Spider-Man: Total Mayhem


Currently Unavailable

Previews

Ultimate Spider-Man: Total Mayhem Hands-On Preview

Our first stop at E3 today was the Gameloft party bus, parked outside of the LA Convention Center. In addition to the highly anticipated sequel Dungeon Hunter 2, we also had our first hands-on with a new beat ‘˜em up starring our friendly neighborhood Spider-Man.

Ultimate Spider-Man: Total Mayhem’s first and best asset is its beautiful graphics. As you can see in the trailer and screenshots, the game’s colors pop like hand-drawn illustrations off of a comic book cover. In the two levels we played, one set on the streets of New York and the other swinging through the city at night, we were absorbed by the detailed graphics. We think Gameloft is setting a new standard for 3D graphics on the iPhone, and can’t wait to see what they do with the iPhone 4’s new retina display (though they were unable to share any specific details at E3).

Spider-Man controlled well, too. There are buttons for jumping, punching, and web-slinging, with 18 combos to be executed by mixing up your moves. For example, Spidey might snare a punk with his web, then swing him around wildly, knocking down other punks.
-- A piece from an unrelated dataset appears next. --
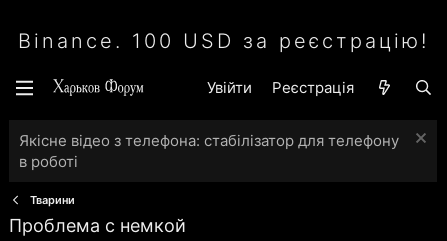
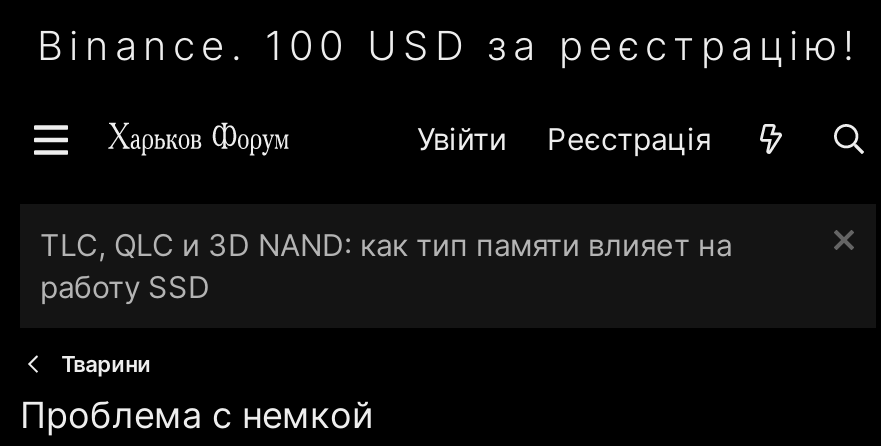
[19,131,399,171] Якісне відео з телефона: стабілізатор для телефону | в роботі -> [40,226,732,306] TLC, QLC и 3D NAND: как тип памяти влияет на | работу SSD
You can also bang up the environment, like putting a few dents in an innocent hot dog stand.

Your Spidey Sense in the game is represented by “quick-time” minigames, like sliding a spider icon from left to right to jump out of the way of an oncoming car. During fights the spider icon will sometimes appear, and with a quick tap, you’ll perform a slick dodge, jumping over a minion’s knife slash or a boss’s fireball.

The game has 12 levels, and in typical Gameloft style, they seem to have a lot of variety. When we were swinging through the city at night, gameplay consisted of a combination of touching the screen to bounce off of flying robots, and hitting the web button to grab a flagpole or building spire. It’s an on-rails, timing-based level, but it was a lot of fun.
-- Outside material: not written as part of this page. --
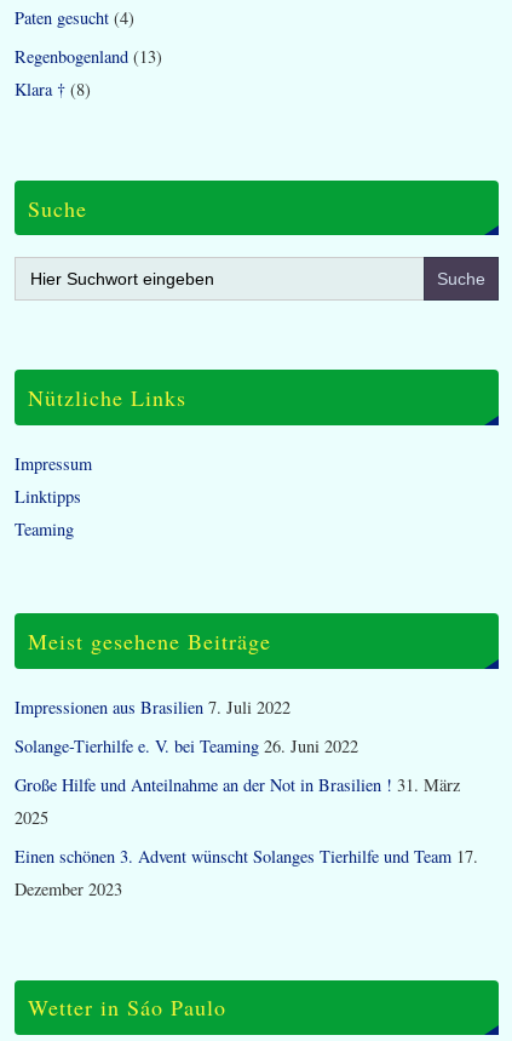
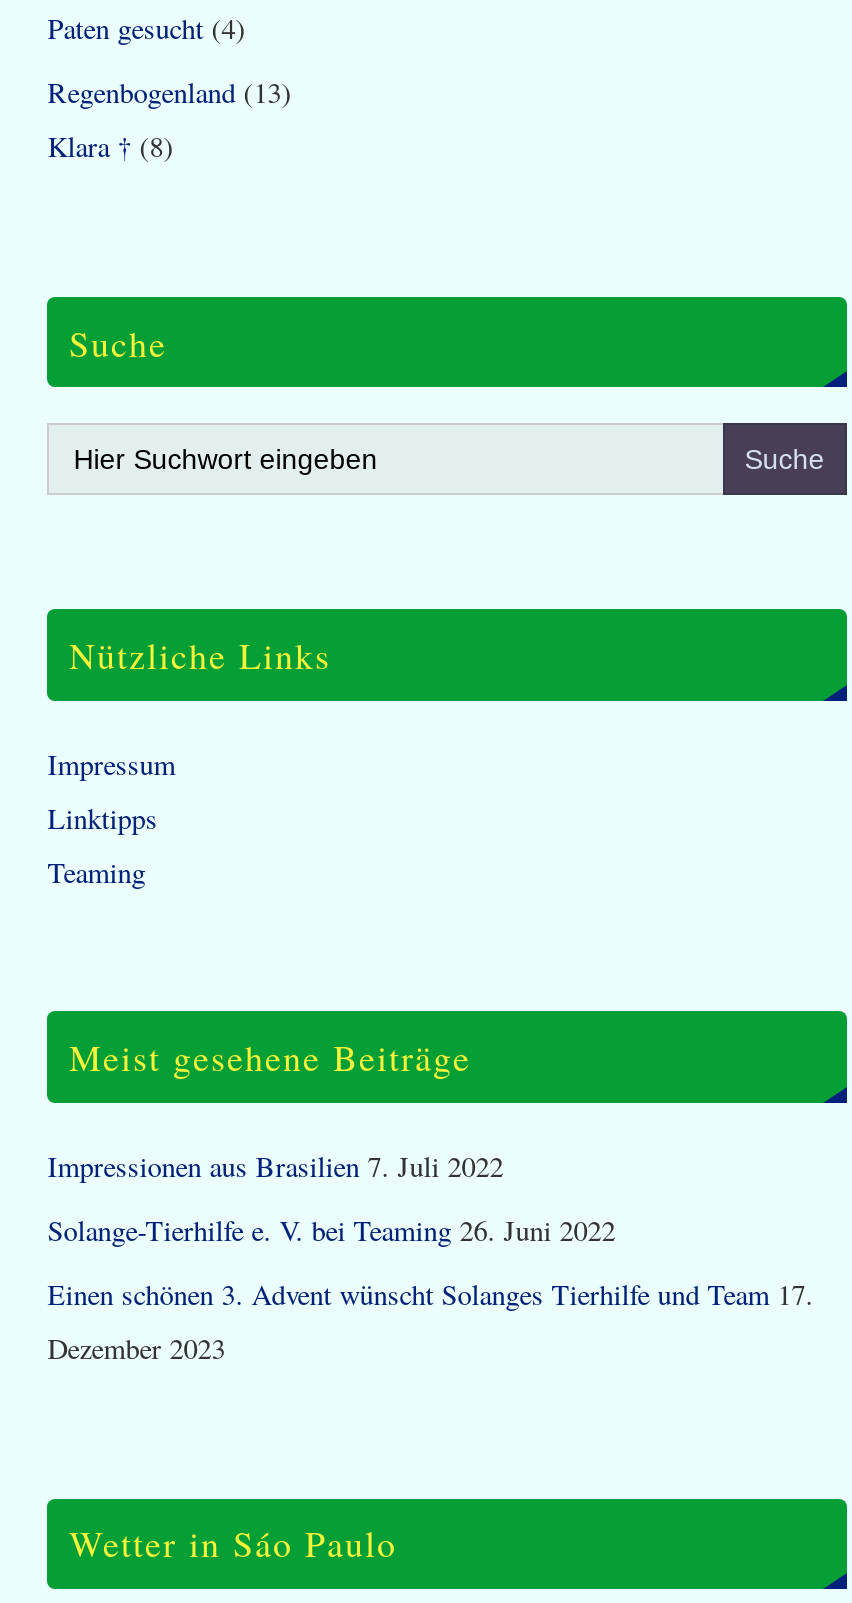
[15,773,460,829] Große Hilfe und Anteilnahme an der Not in Brasilien ! 31. März | 2025 -> none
We’re really excited to see Spider-Man treated so well on the iPhone. He looks great, controls great, and the action seems nicely varied. We saw a lot of great iPhone games today, but this may have been our favorite so far.

More stories on Spider-Man: Total Mayhem

Reviews

Spider-Man: Total Mayhem Review

In a tried-and-true comic book videogame setup, Spider-Man: Total Mayhem kicks off when most of the important super villains from Spidey’s world are sprung from imprisonment and set free in New York. Naturally, it falls to our friendly neighborhood Spider-Man to put them all back in their place.

This latest piece of highly polished software to be released by Gameloft is an action beat ‘˜em up with a lot going for it. First of all it’s got that Marvel license, and it’s a great fun to see all of the famous super villains making trouble for our costumed hero. And, unlike some licensed games, the Spider-Man theme isn’t just tacked on– it’s used in a meaningful way.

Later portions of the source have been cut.